TASK PROMPT:
When you reach the line with "16:00: 1.042 -> none" in the records below, begin transcribing exactly and continue up to and including the line with "In non-residential, 2023: none -> 750", leaving out every picture.

** Opening EXERCISE DATA block **

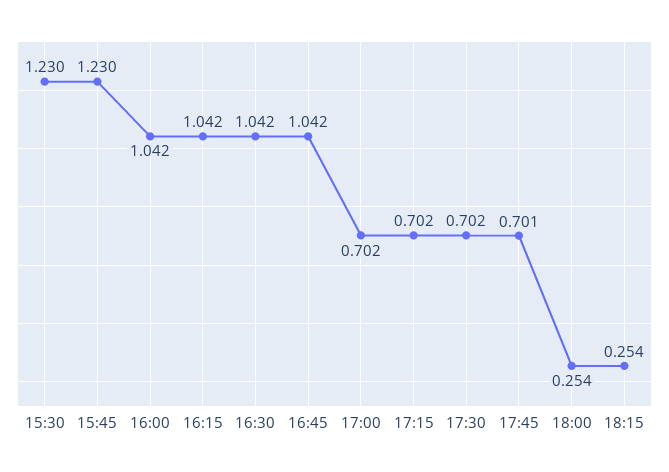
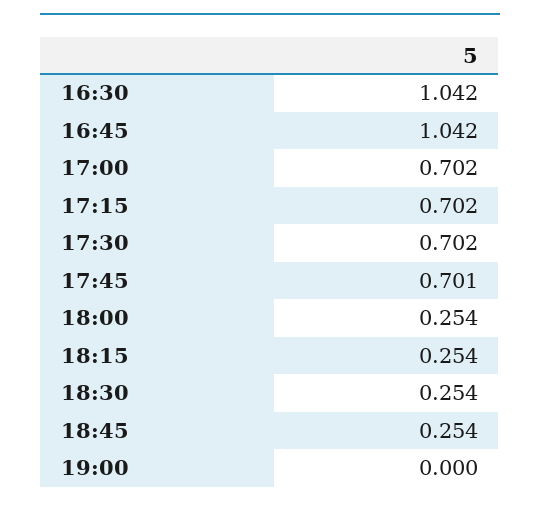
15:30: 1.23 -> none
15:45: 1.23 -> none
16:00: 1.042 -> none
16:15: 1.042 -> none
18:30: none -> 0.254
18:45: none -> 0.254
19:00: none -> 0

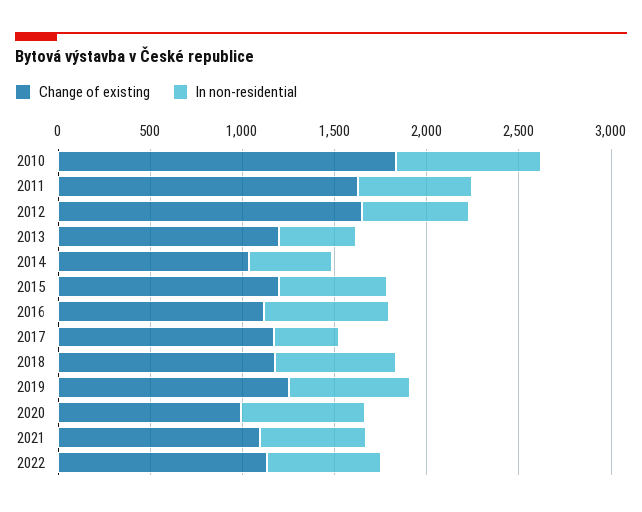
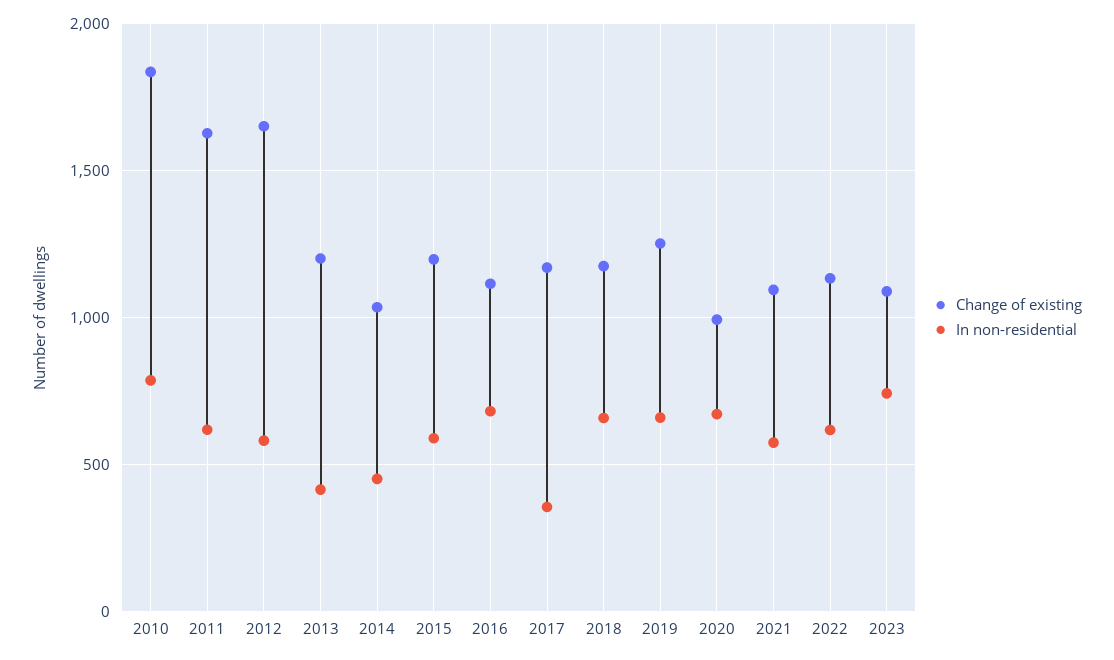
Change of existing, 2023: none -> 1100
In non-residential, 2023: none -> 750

** Closing EXERCISE DATA block **
** Opening EXERCISE DATA block **

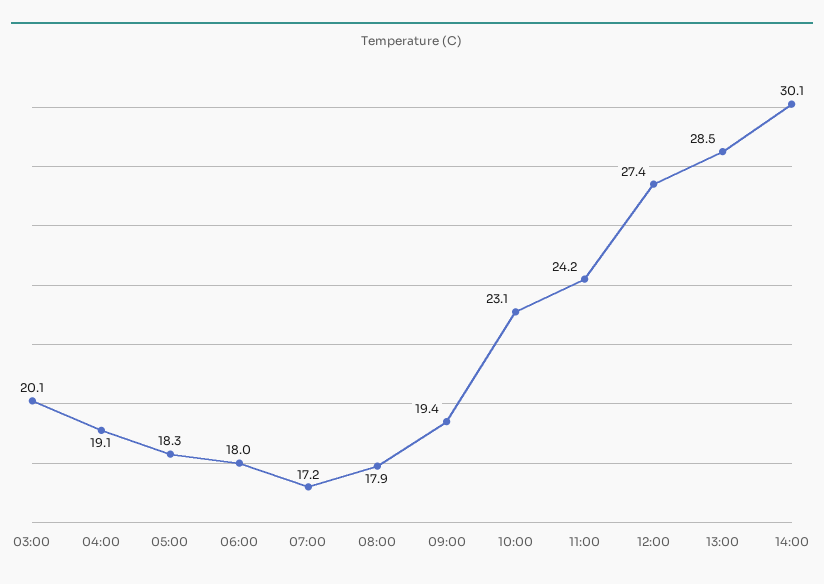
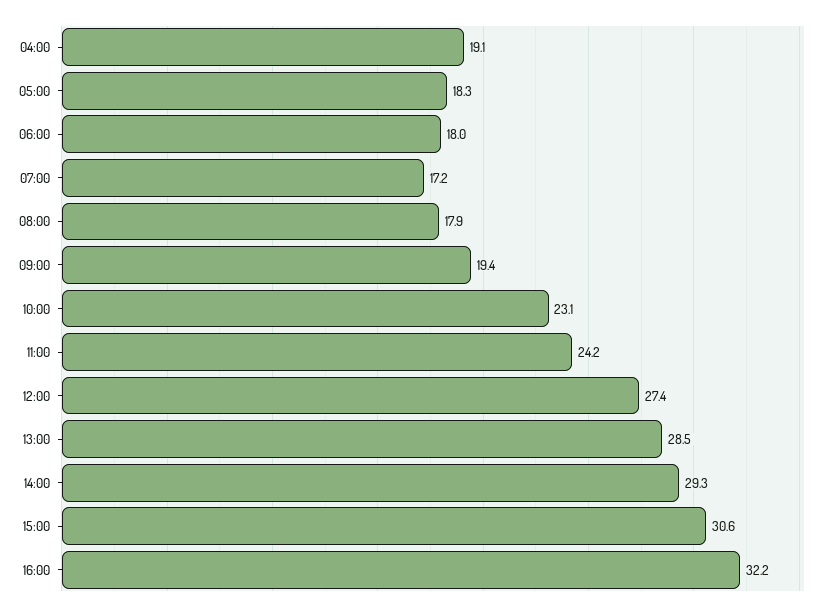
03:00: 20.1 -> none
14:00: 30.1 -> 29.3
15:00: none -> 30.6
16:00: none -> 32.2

** Closing EXERCISE DATA block **
** Opening EXERCISE DATA block **

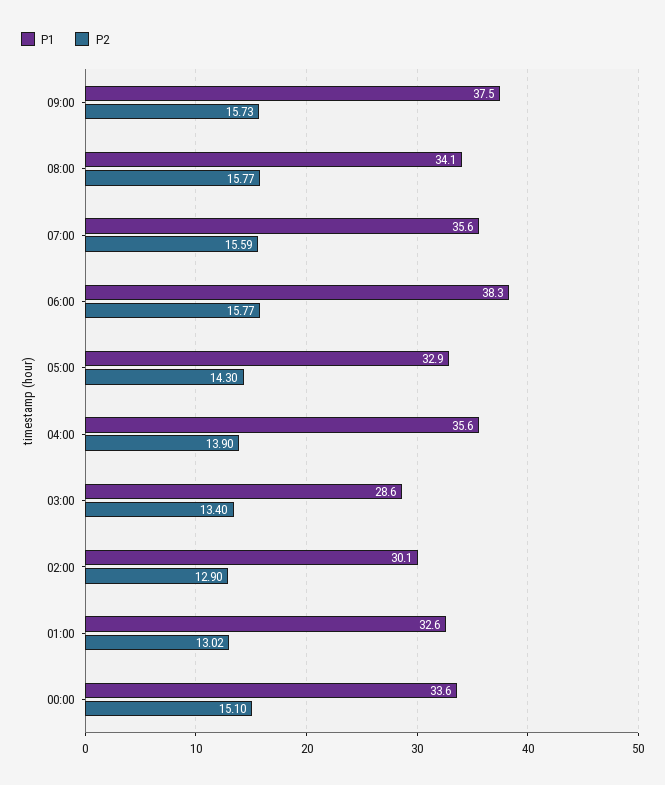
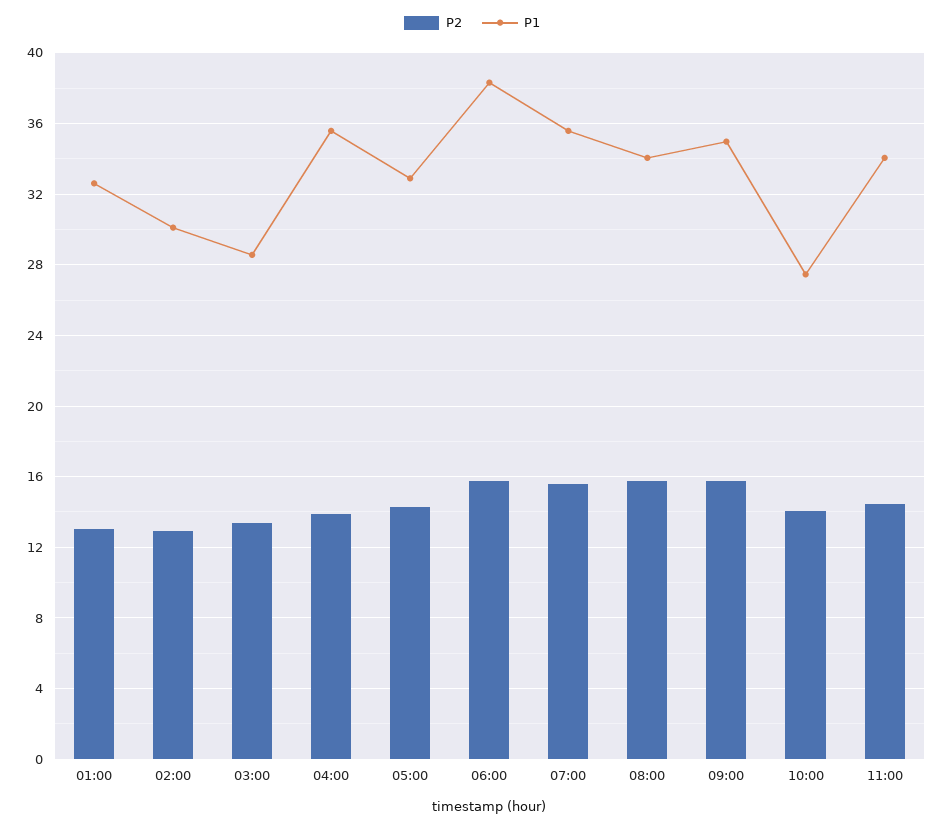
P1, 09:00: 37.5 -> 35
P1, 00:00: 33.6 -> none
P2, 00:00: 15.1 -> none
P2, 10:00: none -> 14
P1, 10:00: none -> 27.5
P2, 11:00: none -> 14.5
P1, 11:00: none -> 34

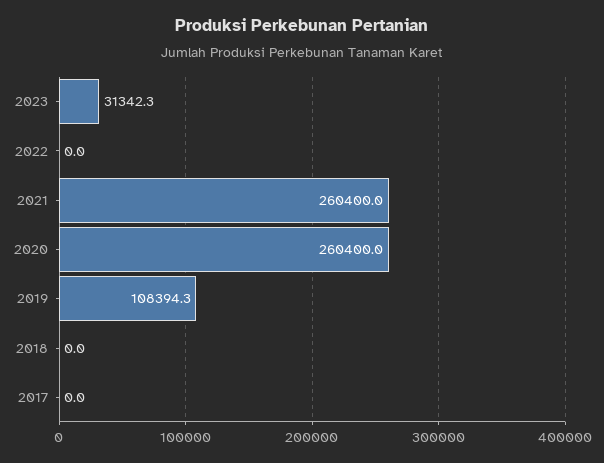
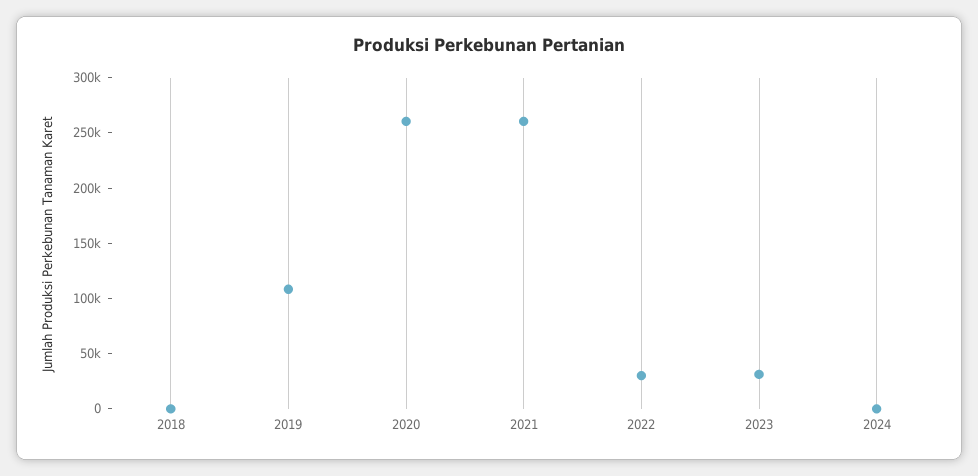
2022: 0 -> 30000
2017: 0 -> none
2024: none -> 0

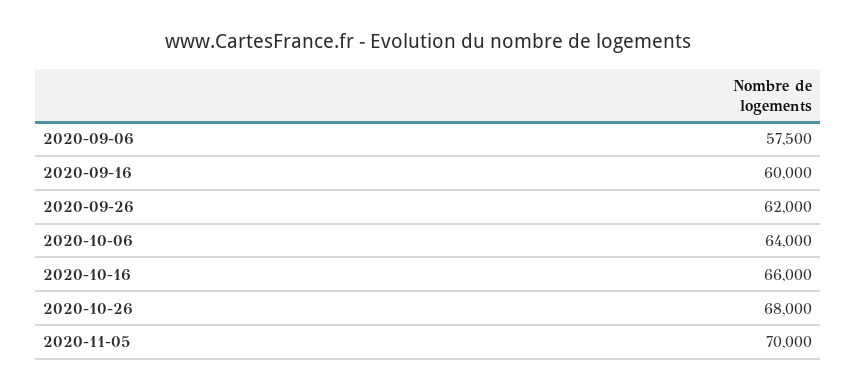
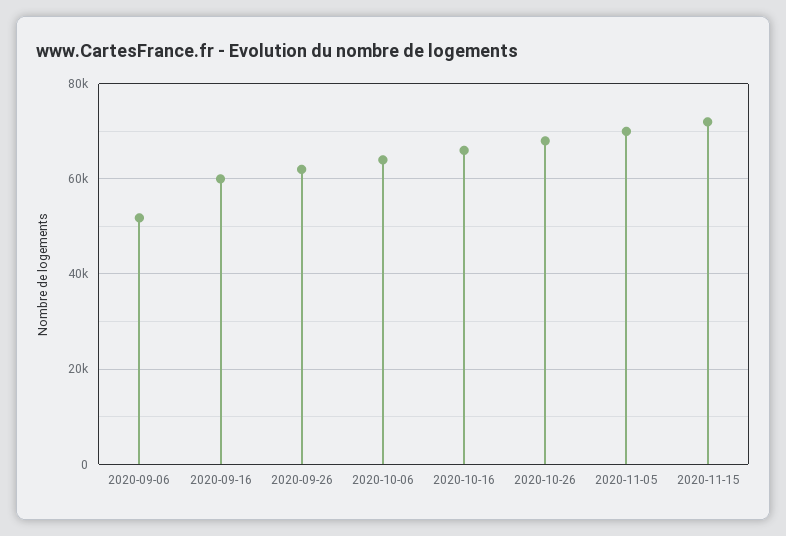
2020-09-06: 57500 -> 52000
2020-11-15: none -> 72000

** Closing EXERCISE DATA block **

ANSWER BOX:
16:00: 1.042 -> none
16:15: 1.042 -> none
18:30: none -> 0.254
18:45: none -> 0.254
19:00: none -> 0

Change of existing, 2023: none -> 1100
In non-residential, 2023: none -> 750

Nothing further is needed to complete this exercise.